(Change detection outputs)
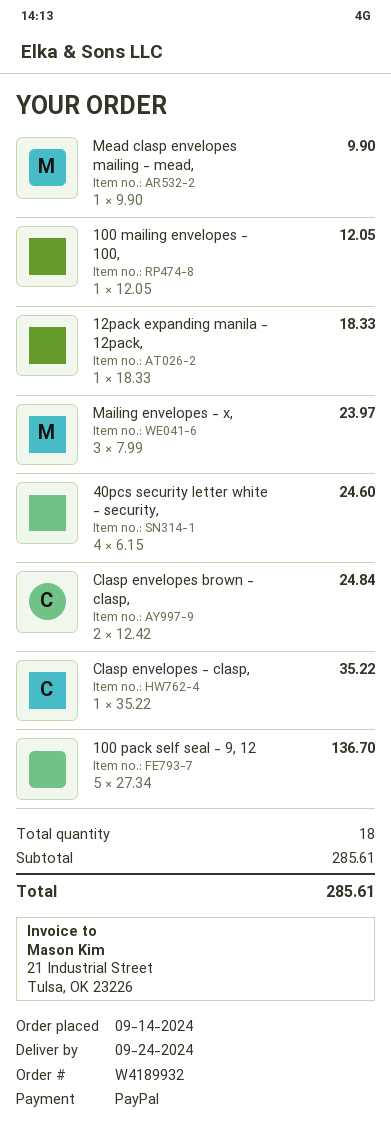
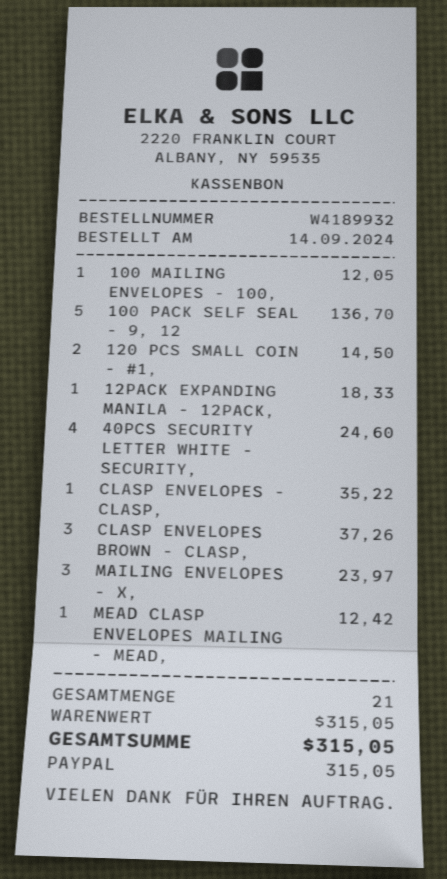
Mead clasp envelopes mailing - mead,: 1 for 9.90 -> 1 for 12.42
Clasp envelopes brown - clasp,: 2 for 24.84 -> 3 for 37.26
120 PCS SMALL COIN - #1,: none -> 2 for 14.50
total quantity: 18 -> 21
subtotal: 285.61 -> 315.05
total: 285.61 -> 315.05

*The problem*. List the lines of the records where "envelopes" occurs.

*Output for this exercise*.
Mead clasp envelopes mailing - mead,: 1 for 9.90 -> 1 for 12.42
Clasp envelopes brown - clasp,: 2 for 24.84 -> 3 for 37.26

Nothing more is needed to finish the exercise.